§ **TASK REQUIREMENTS**
Go through the material below, noting each line where the string "none" appears, and give only the total.

Top of SUPPLIED RECORDS

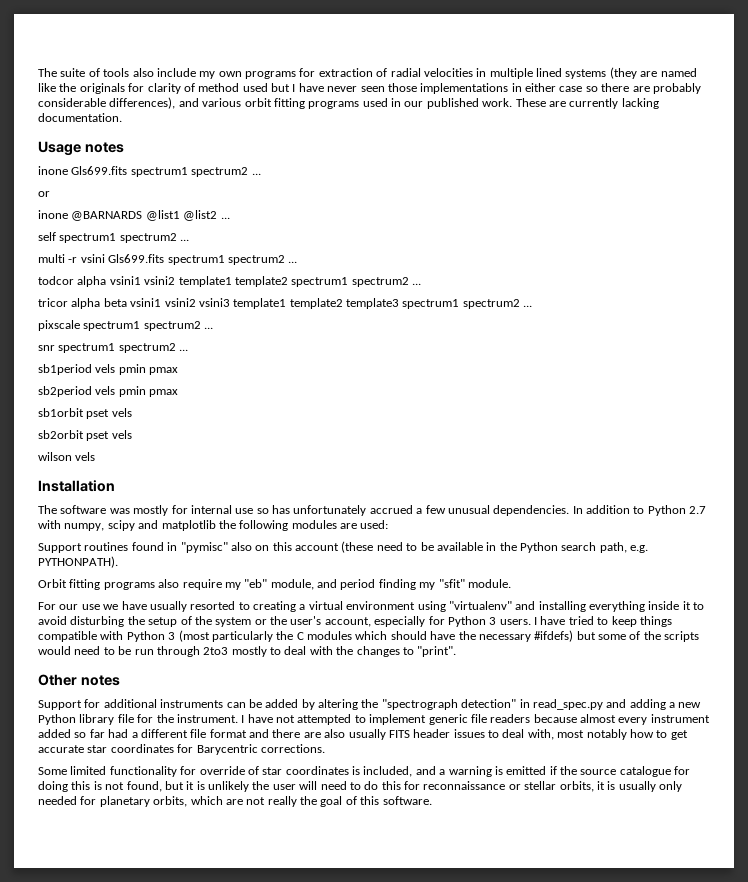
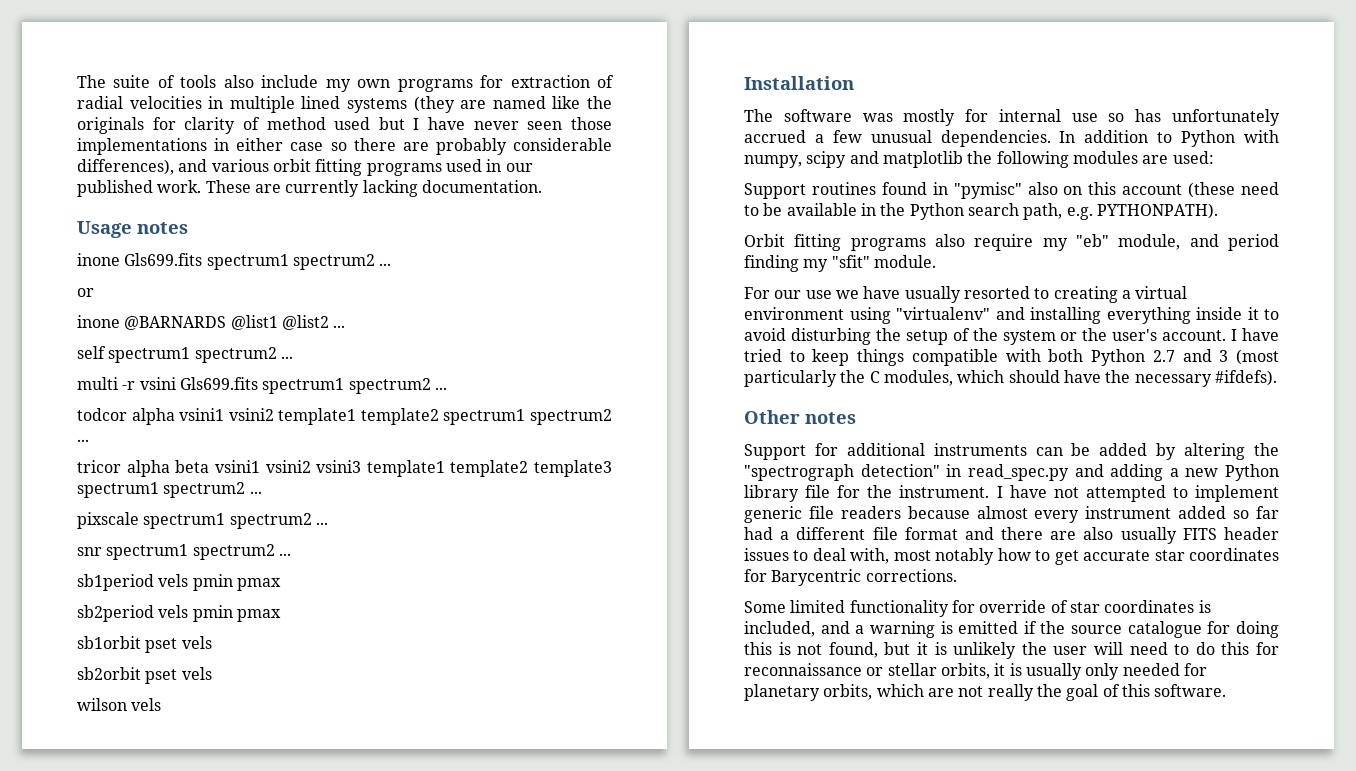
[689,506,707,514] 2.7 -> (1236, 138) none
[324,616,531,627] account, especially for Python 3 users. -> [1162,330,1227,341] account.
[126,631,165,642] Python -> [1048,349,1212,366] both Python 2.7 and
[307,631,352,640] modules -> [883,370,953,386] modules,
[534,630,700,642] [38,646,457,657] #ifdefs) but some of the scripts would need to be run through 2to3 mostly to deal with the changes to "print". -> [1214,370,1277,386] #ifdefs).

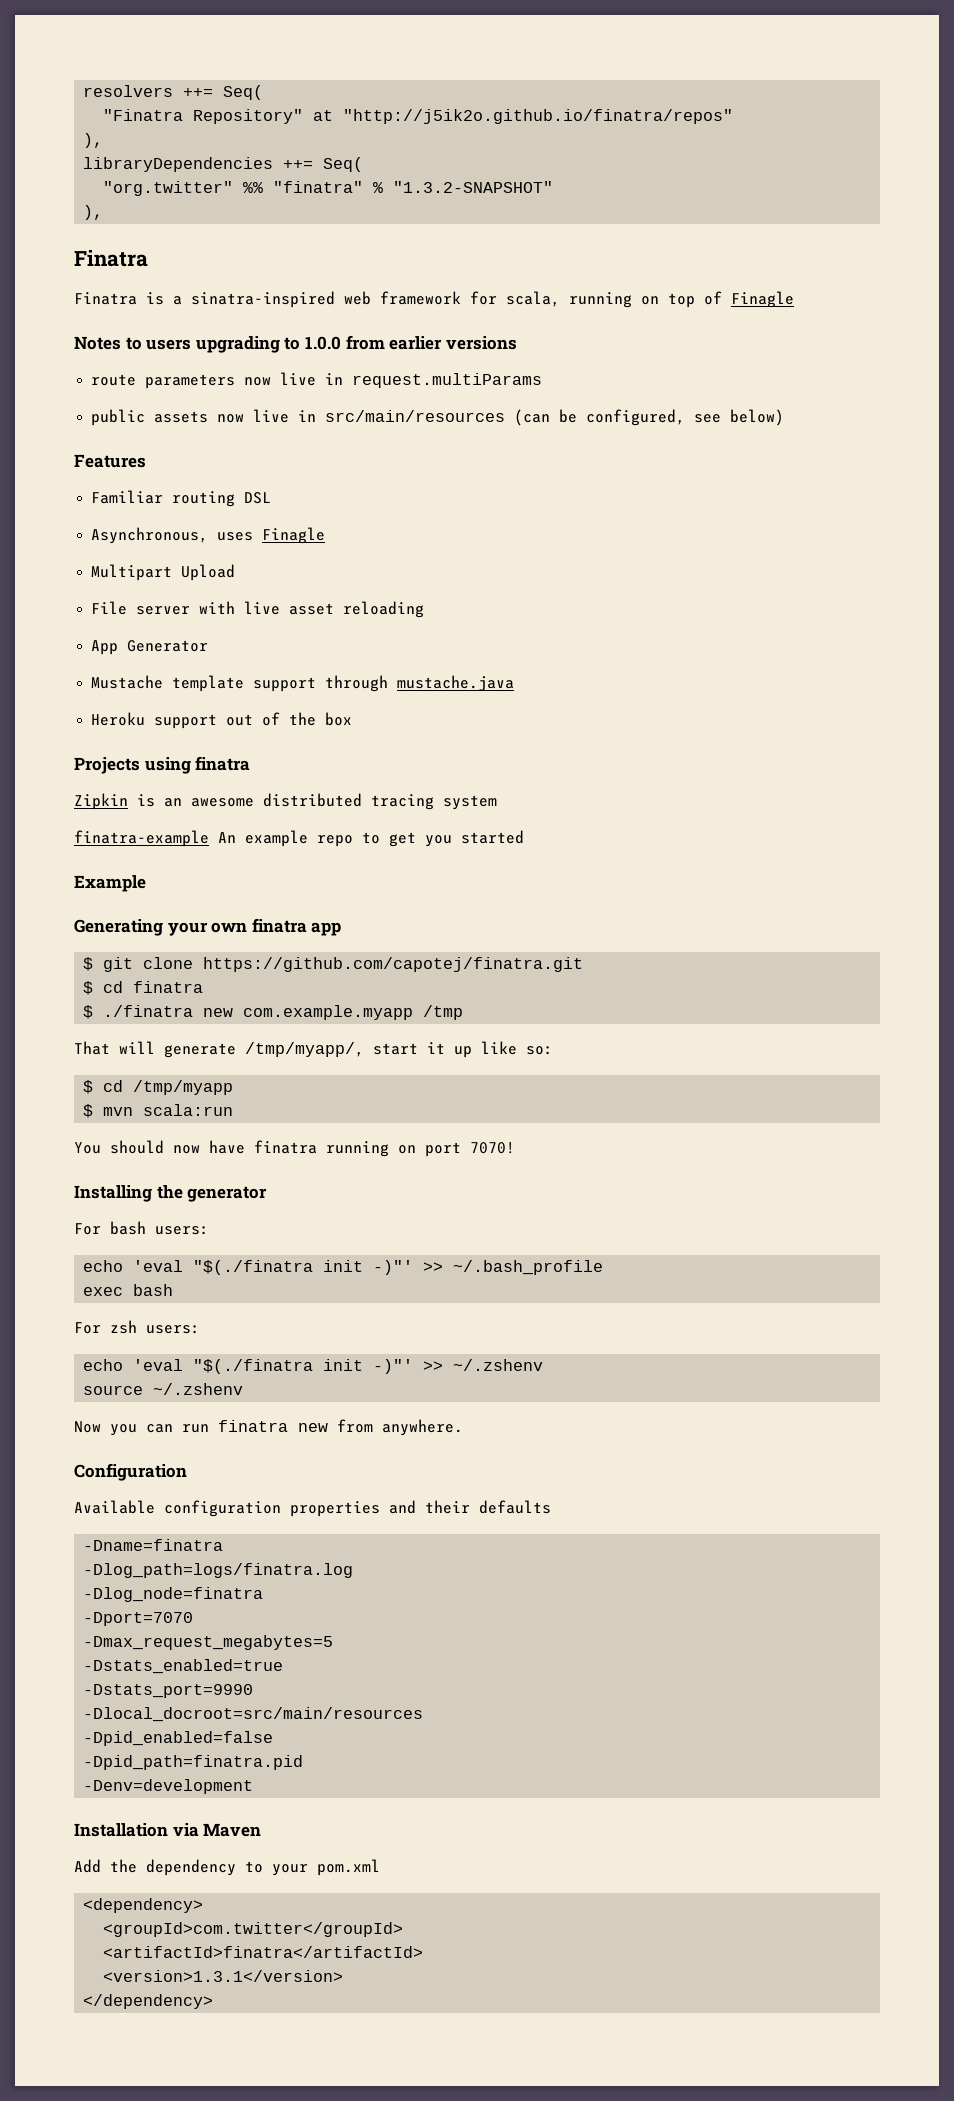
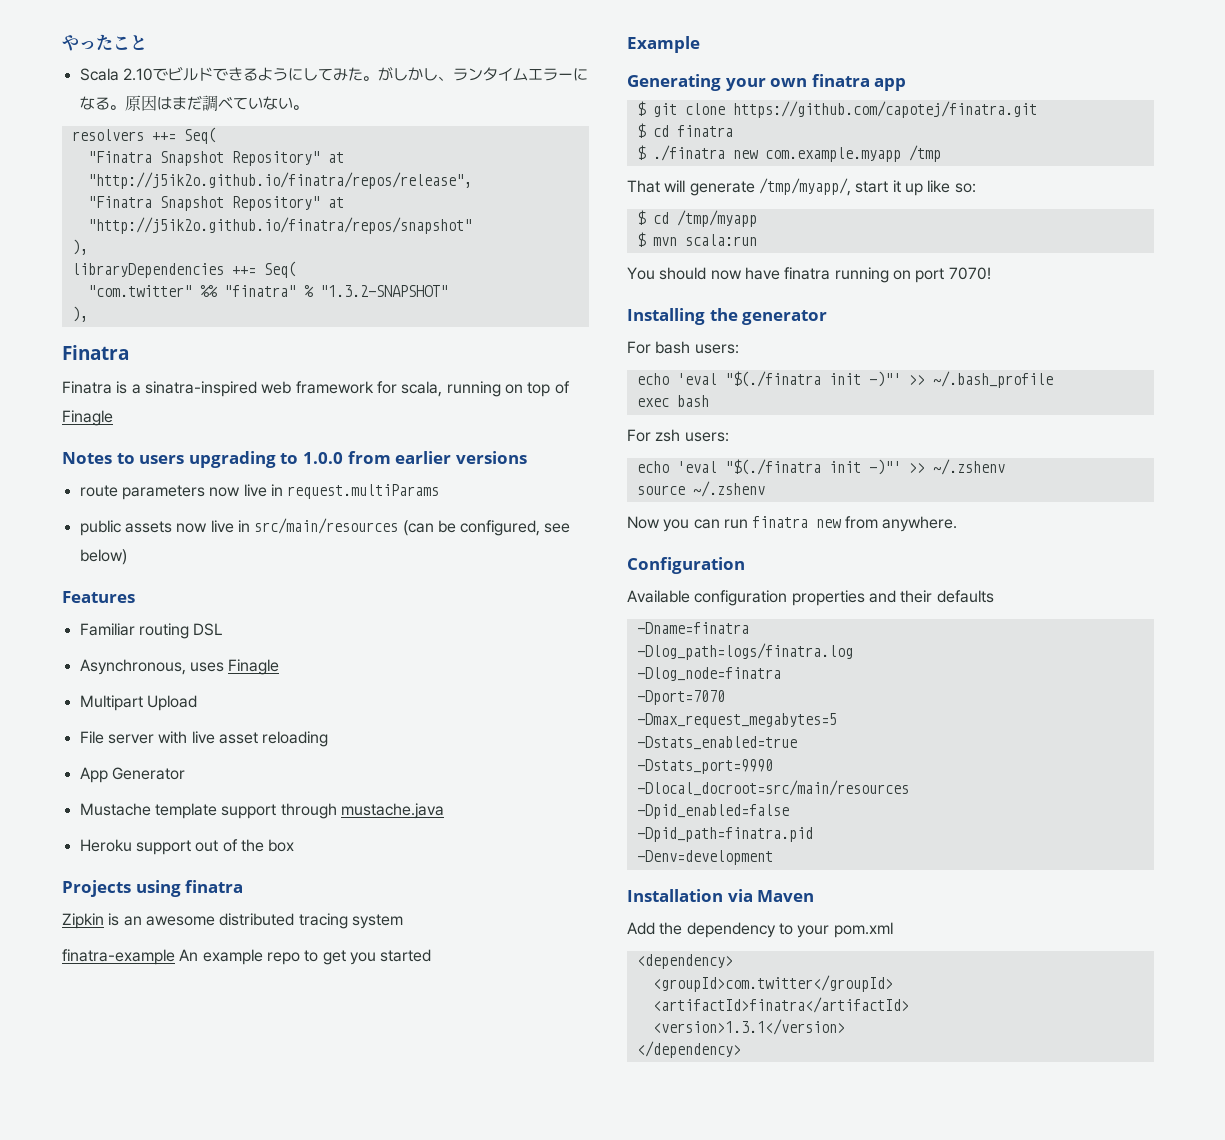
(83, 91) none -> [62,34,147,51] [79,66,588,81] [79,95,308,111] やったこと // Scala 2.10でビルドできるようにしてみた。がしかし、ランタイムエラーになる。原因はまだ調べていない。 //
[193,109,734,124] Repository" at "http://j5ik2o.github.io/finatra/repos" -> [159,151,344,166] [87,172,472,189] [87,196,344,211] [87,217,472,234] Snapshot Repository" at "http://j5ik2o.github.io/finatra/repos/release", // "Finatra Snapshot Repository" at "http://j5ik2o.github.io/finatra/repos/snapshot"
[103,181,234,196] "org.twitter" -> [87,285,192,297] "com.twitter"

Bottom of SUPPLIED RECORDS

§ **EXERCISE SOLUTION**
2